TASK OBJECTIVE: Using the records below, give again exactly the lines from the line that contains "West Virginia Handcarved" through the line that contains "balance: 4088.50 -> 3164.37", both ends included, and only those.

GIVEN RECORDS:

■ ■ ■ ■

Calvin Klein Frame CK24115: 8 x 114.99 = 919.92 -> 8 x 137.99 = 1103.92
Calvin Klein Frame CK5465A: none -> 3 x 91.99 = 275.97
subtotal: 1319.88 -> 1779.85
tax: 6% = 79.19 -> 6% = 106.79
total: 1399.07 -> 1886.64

■ ■ ■ ■

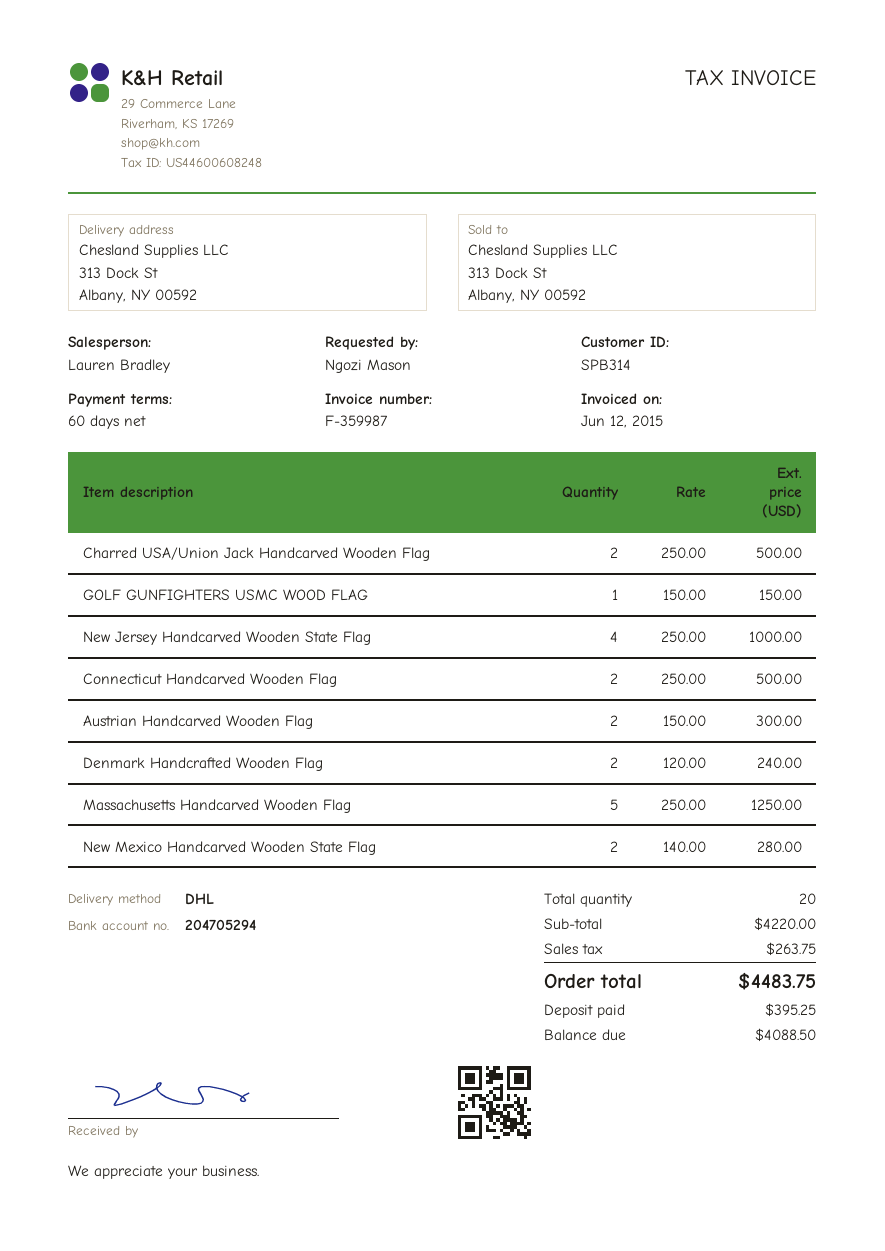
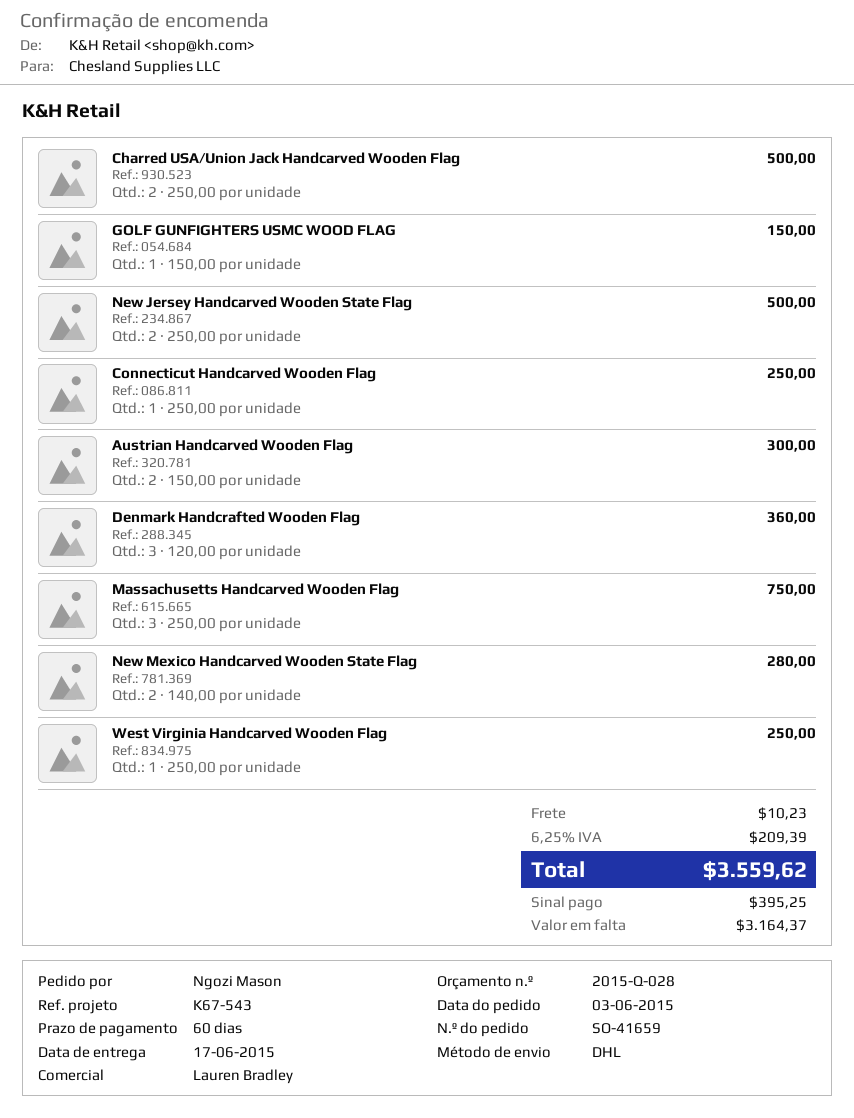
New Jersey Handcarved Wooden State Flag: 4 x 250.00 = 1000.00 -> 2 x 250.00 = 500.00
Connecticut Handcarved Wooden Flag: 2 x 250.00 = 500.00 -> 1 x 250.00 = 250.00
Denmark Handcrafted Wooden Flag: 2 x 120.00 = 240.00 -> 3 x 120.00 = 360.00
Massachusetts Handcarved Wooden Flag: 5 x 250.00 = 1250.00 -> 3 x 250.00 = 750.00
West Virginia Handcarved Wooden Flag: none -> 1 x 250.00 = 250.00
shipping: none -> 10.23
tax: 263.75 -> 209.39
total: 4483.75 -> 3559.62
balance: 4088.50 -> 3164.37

■ ■ ■ ■

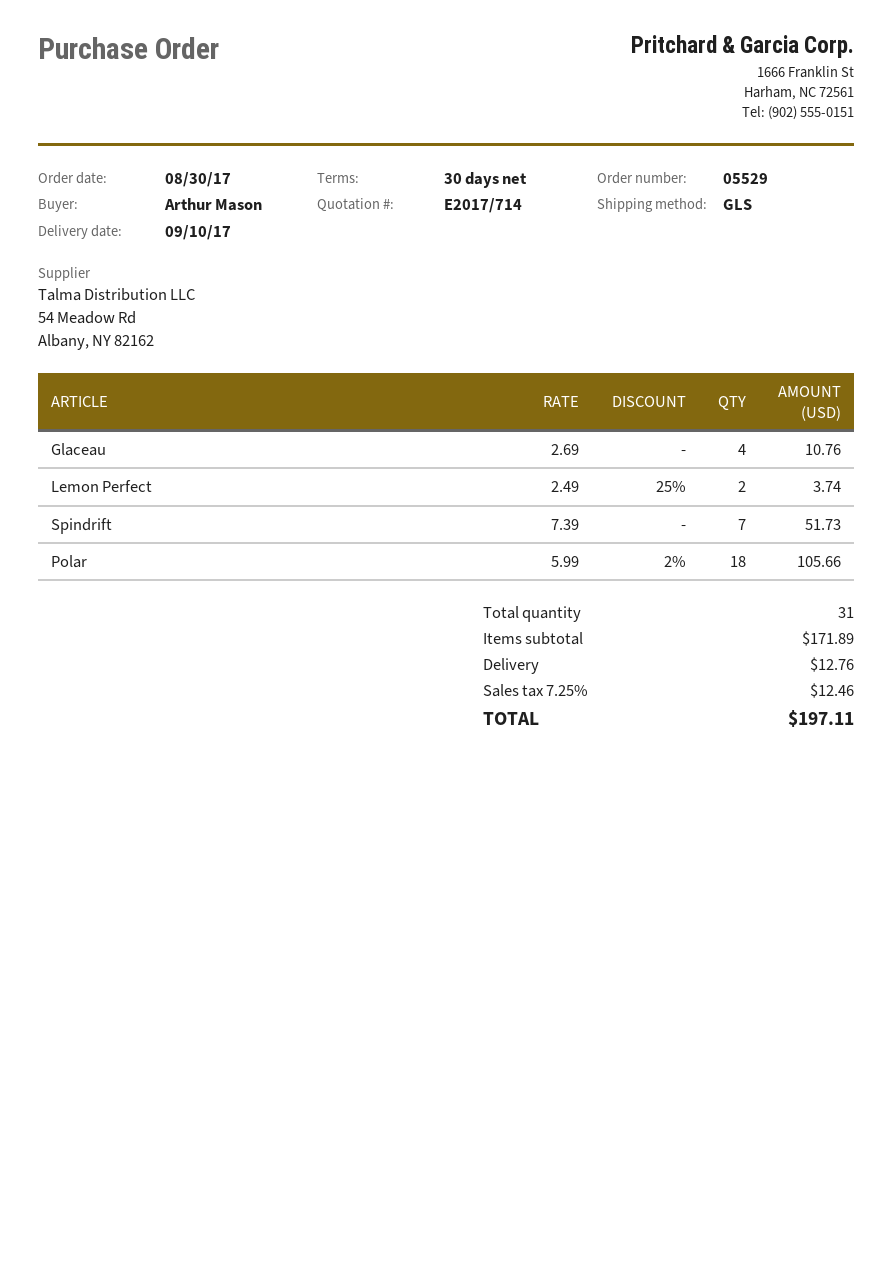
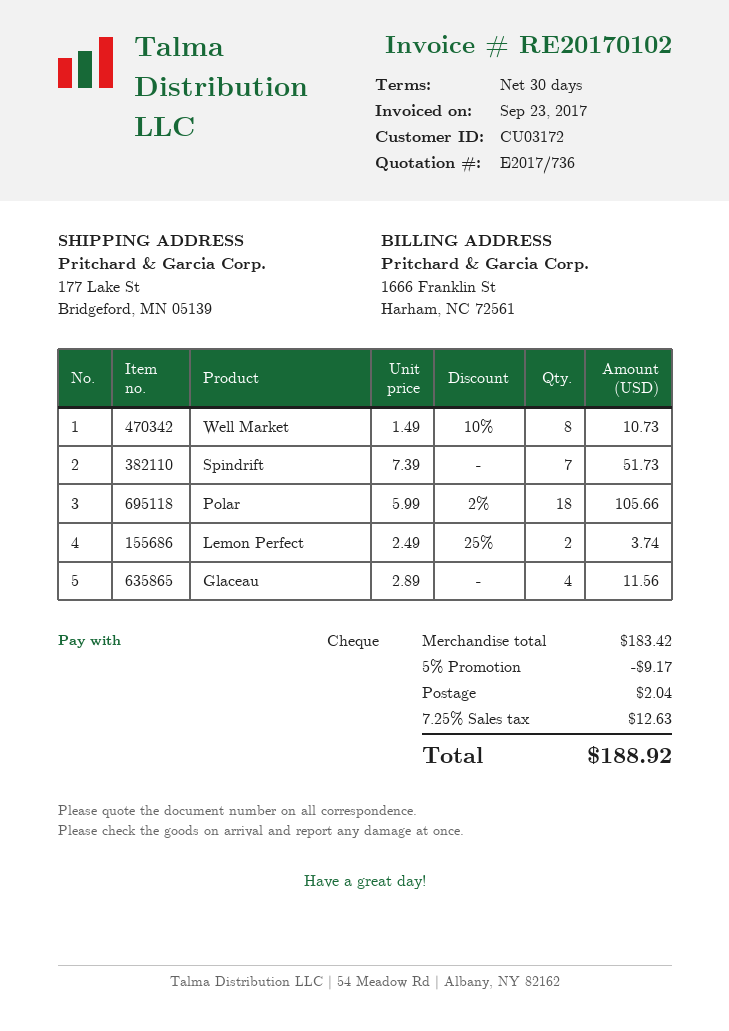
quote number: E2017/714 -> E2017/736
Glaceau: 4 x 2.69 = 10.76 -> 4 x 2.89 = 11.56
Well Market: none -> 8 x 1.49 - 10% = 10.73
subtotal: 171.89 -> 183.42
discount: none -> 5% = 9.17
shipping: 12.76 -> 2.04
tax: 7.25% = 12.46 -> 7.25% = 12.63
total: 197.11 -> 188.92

■ ■ ■ ■

RESULT FOR THIS TASK:
West Virginia Handcarved Wooden Flag: none -> 1 x 250.00 = 250.00
shipping: none -> 10.23
tax: 263.75 -> 209.39
total: 4483.75 -> 3559.62
balance: 4088.50 -> 3164.37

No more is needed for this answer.